あの時ほどそう強く思ったことはない。今でも、ずっと、ずっと気持ちは変わらない。
それでも引き止めることは出来なかったし、もっと出来ることがあったと後悔は変わらない。

その子は小さい足を精一杯動かしながらキャンキャンとよく吠えていた。
我が家に来た頃は、私の足に噛みつくから、小さいその子が怖かったのを今でも思い出す。

ふわふわで小さくて、どこを触っても温かくて、
頭からこぼれ落ちるのではないかと思うほど耳が大きくて、目がくりくりしていて光が射すと美しくキラキラしていた子犬は、
我が家に来た時名前が決まらず、頭に句読点模様があったこともあって「てんちゃん(仮)」と呼ばれていた。

しかしてんちゃんと呼んでも反応が無いので、定着してしまう前にと改名され、我が家のアイドル「りんこ」が誕生した。
りんちゃん、りんちゃんと呼ぶと顔を向けてニコニコしてくれる様子が、本当に可愛らしかった。

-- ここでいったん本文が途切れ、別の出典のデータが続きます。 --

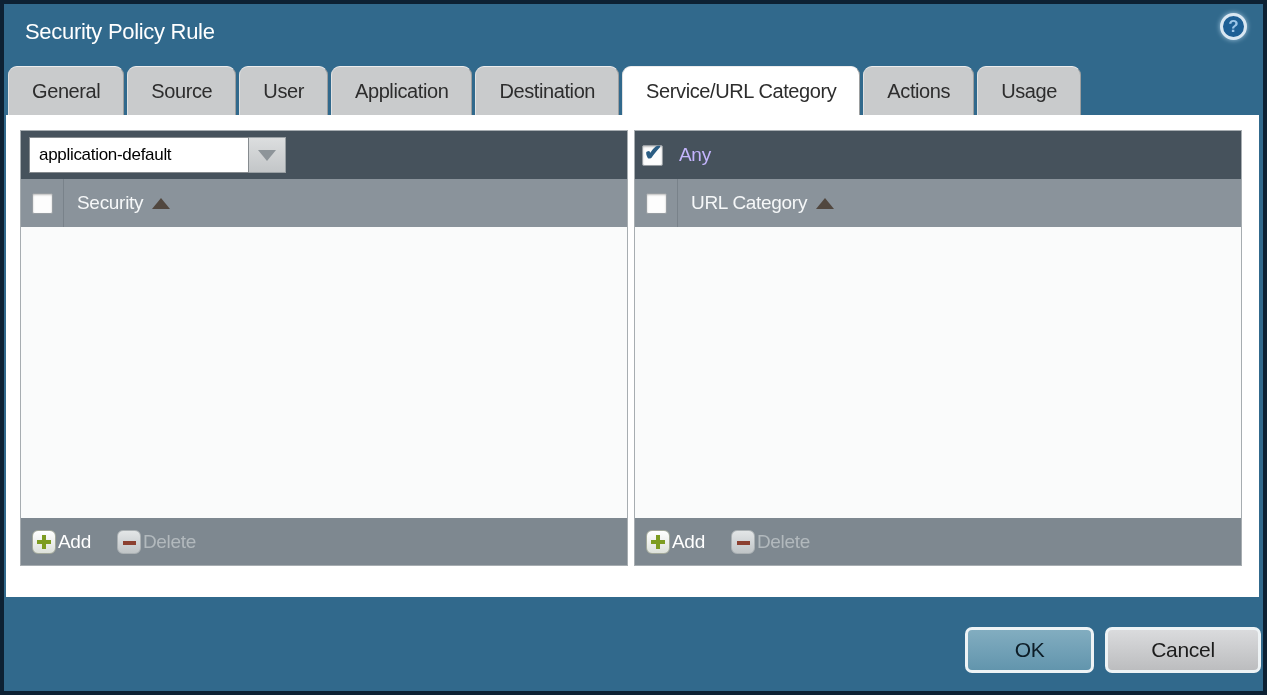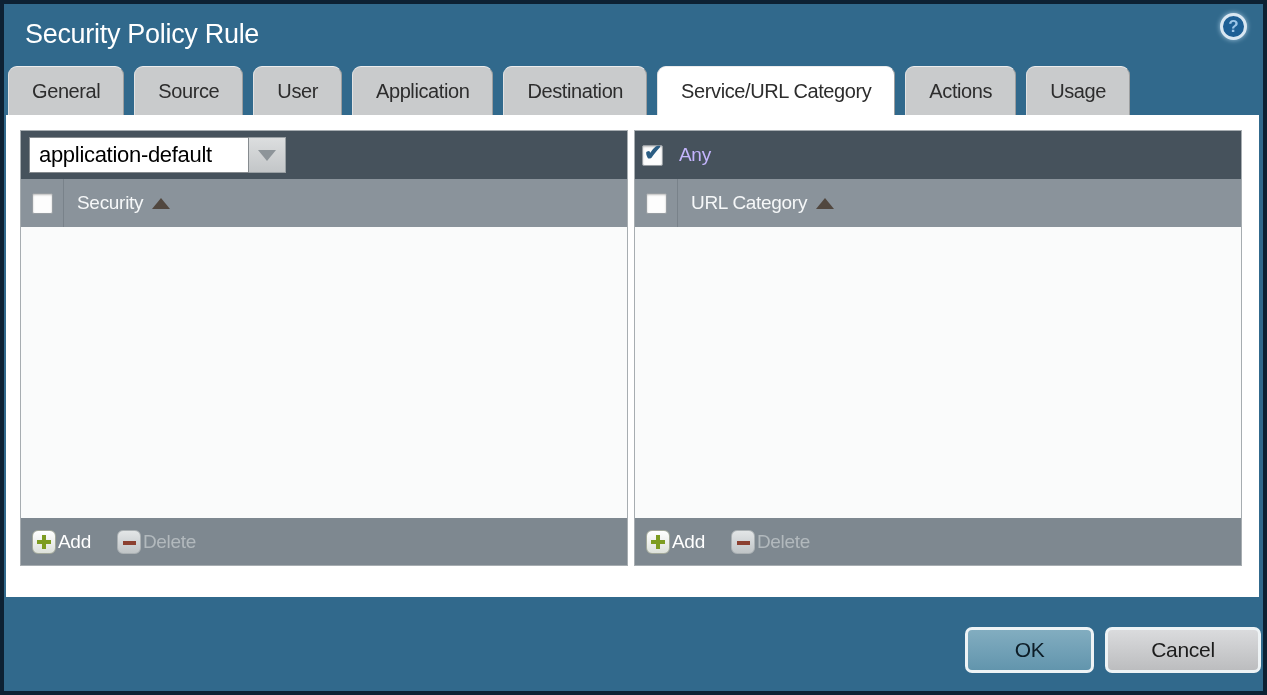--- a/index.html
+++ b/index.html
@@ -7,36 +7,36 @@
   .dialog {
     position:relative; width:1267px; height:695px;
     background:#31698c;
     border:4px solid #0d2133;
     font-family:"Liberation Sans", sans-serif;
     overflow:hidden;
   }
   
   .title {
     position:absolute; left:21px; top:15px;
-    color:#ffffff; font-size:27px; letter-spacing:-0.3px;
+    color:#ffffff; font-size:22px; letter-spacing:-0.3px;
   }
   .help-icon {
     position:absolute; right:16px; top:9px;
     width:27px; height:27px; border-radius:50%;
     background:#1d5f95;
     border:3px solid #d9e7f2;
     box-shadow:0 0 5px rgba(190,220,240,.8);
     color:#9cc5e8; font-size:17px; font-weight:bold;
     display:flex; align-items:center; justify-content:center;
     cursor:pointer;
   }
   
   .tabbar {
     position:absolute; left:4px; top:62px; height:49px;
-    display:flex; gap:10px;
+    display:flex; gap:3px;
   }
   .tab {
     background:#c9cbcc;
     border-radius:9px 9px 0 0;
     border-top:1px solid #ececec;
     border-left:1px solid #e2e2e2;
     border-right:1px solid #9c9e9f;
     padding:0 23px;
     font-size:20px; color:#2d2d2d; letter-spacing:-0.4px;
     display:flex; align-items:center;
@@ -88,21 +88,21 @@
   }
   .cb.checked::after {
     content:"\2714";
     position:absolute; left:1px; top:-6px;
     color:#2b5d83; font-size:22px; font-weight:bold;
   }
   
   .combo { display:flex; height:36px; margin-left:2px; }
   .combo-value {
     width:220px; background:#ffffff; border:1px solid #868b8f;
-    font-size:22px; color:#000; padding:0 9px;
+    font-size:17px; color:#000; padding:0 9px;
     display:flex; align-items:center; letter-spacing:-0.3px;
     cursor:text;
   }
   .combo-btn {
     width:37px; background:linear-gradient(#dcdedf,#c3c6c8);
     border:1px solid #9aa0a4; border-left:none;
     display:flex; align-items:center; justify-content:center;
     cursor:pointer;
   }
   .tri-down {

りんちゃんとの生活はあっという間に時間が流れていってしまった。
何度も失敗して、たくさんかわいそうななことをしてしまった。
もっと散歩に、もっと撫でてあげれば、もっと食べたいだけおやつをあげられていたら、お風呂も少なかったかもしれない。
何よりもっと写真や動画を撮っていたらと思う。

持病が悪化し徐々に具合が悪くなるりんちゃんの様子を見守るのは、生きた心地がしなかった。
仕事をしていても心配で何も手につかない。

行かないでほしかった、なにか出来たことがあったのではないか。
でも苦しむ姿もいたたまれなく、大好きだよとひたすら声を掛けた。

りんちゃんがいた時間に戻れるのならと想う時、たまに夢に姿を見せてくれる。
夢から目が醒めると、心の中が温かさで満たされている。
どこを触っても温かくてふわふわで、頭を撫でると撫でているのとは反対の手を、舐め回されていたことを思い出す。

人の気持ちがわかる聡明な子だったから、きっと不甲斐ない私を心配してくれているのだろう。

今でも行かないでと願ってしまってごめんね。
そっちでは元気に走り回っているのだろうか。いつかまた会えるように、もう少しこっちで頑張るね。